### Provided information
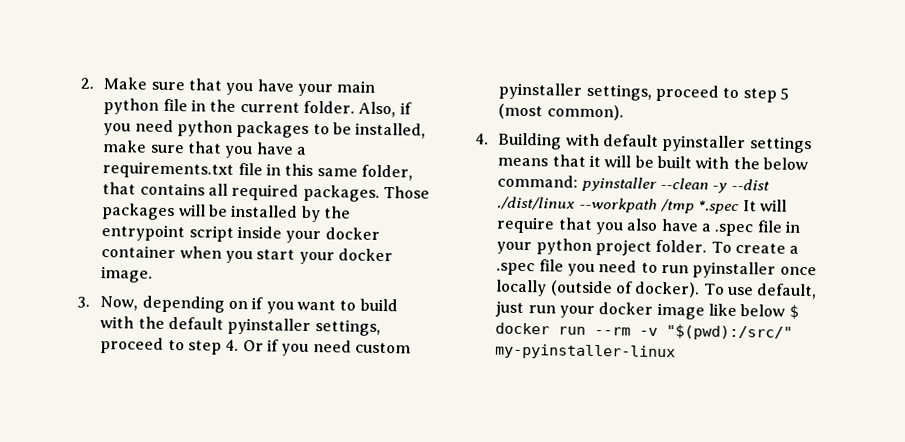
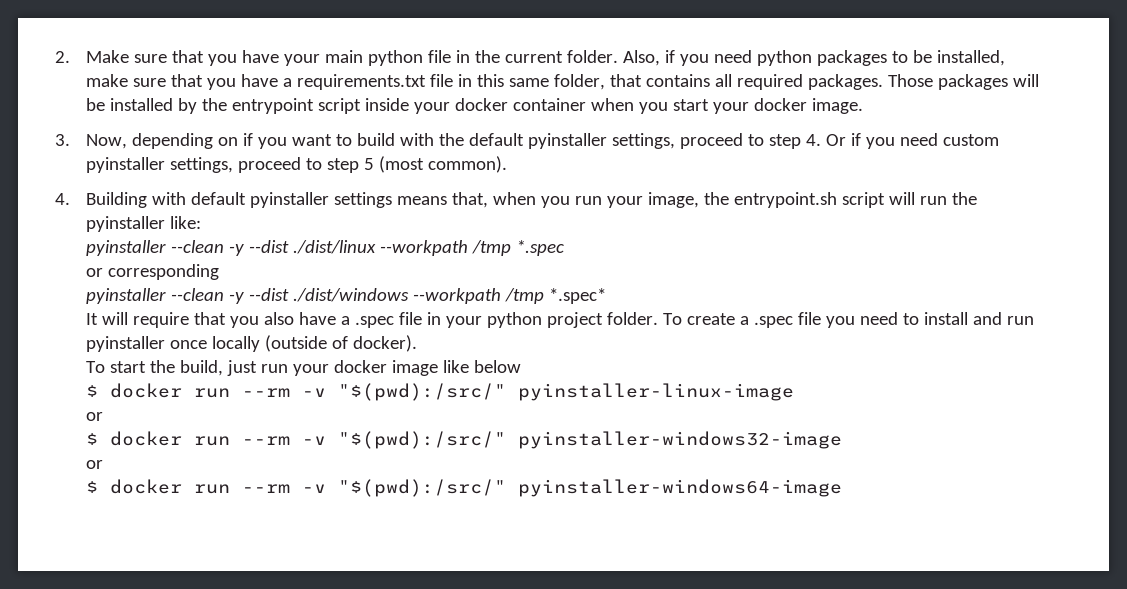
[551,154,808,171] [497,174,579,188] that it will be built with the below command: -> [452,192,978,208] [86,216,202,232] that, when you run your image, the entrypoint.sh script will run the pyinstaller like: //
(740, 207) none -> [86,264,220,280] [86,288,607,304] // or corresponding // pyinstaller --clean -y --dist ./dist/windows --workpath /tmp *.spec* //
(658, 267) none -> [924,312,1003,325] install and
[702,283,818,300] To use default, -> [86,360,224,376] // To start the build,
[788,304,799,319] [495,322,794,341] [495,343,677,361] $ docker run --rm -v "$(pwd):/src/" my-pyinstaller-linux -> [86,383,795,401] [86,412,104,421] [86,431,843,449] [86,460,104,469] [86,479,843,497] // $ docker run --rm -v "$(pwd):/src/" pyinstaller-linux-image // or // $ docker run --rm -v "$(pwd):/src/" pyinstaller-windows32-image // or // $ docker run --rm -v "$(pwd):/src/" pyinstaller-windows64-image

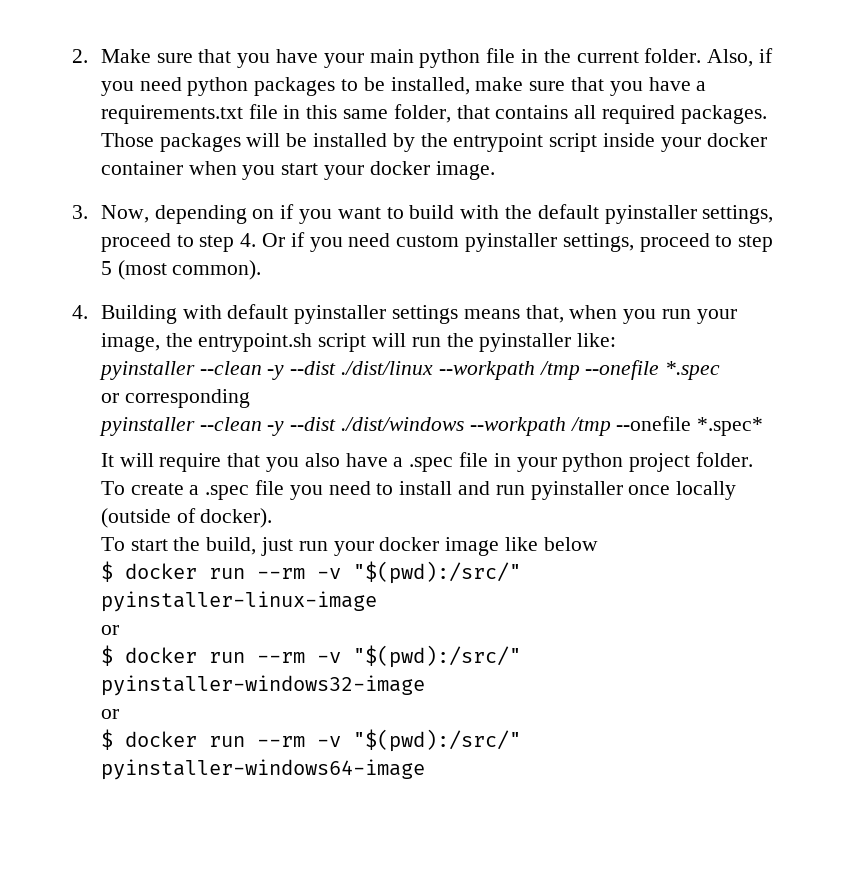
(512, 248) none -> [585,360,660,380] --onefile
(545, 296) none -> [616,416,692,431] --onefile

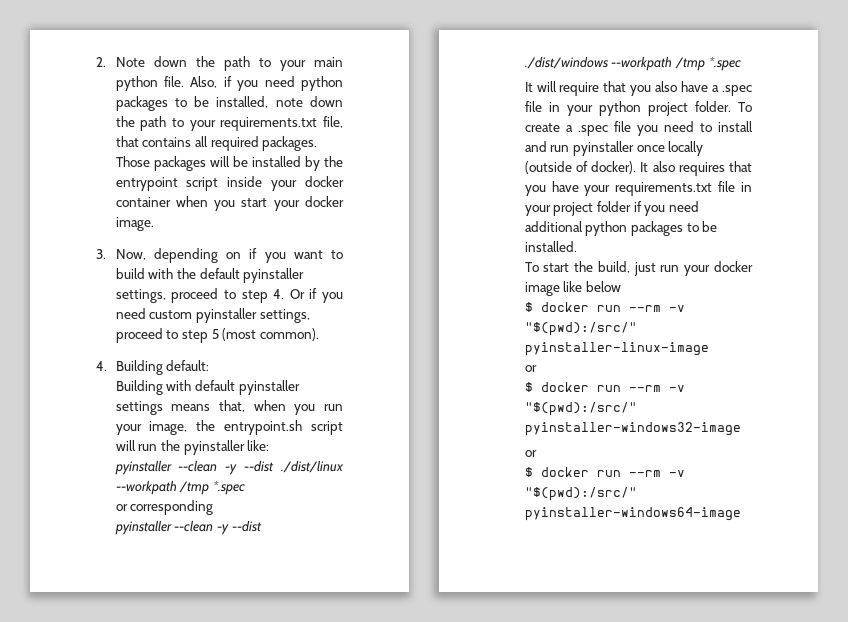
[100,48,702,68] Make sure that you have your main python file in the current folder. -> [115,56,343,71] [115,76,185,91] Note down the path to your main python file.
[475,77,707,96] [100,104,451,124] make sure that you have a requirements.txt file in this same folder, -> [275,96,343,107] [115,116,343,131] note down the path to your requirements.txt file,
(177, 314) none -> [166,360,210,371] [115,380,163,395] default: // Building
[585,360,660,380] --onefile -> (210, 488) none
[616,416,764,436] --onefile *.spec* -> [708,56,741,71] *.spec
(273, 518) none -> [640,161,752,176] [524,181,752,196] [524,201,699,216] [524,221,718,236] [524,241,577,252] It also requires that you have your requirements.txt file in your project folder if you need additional python packages to be installed.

### What this task involves
For the word "spec", go through the records and show each line that carries it.

### Output
(740, 207) none -> [86,264,220,280] [86,288,607,304] // or corresponding // pyinstaller --clean -y --dist ./dist/windows --workpath /tmp *.spec* //
[616,416,764,436] --onefile *.spec* -> [708,56,741,71] *.spec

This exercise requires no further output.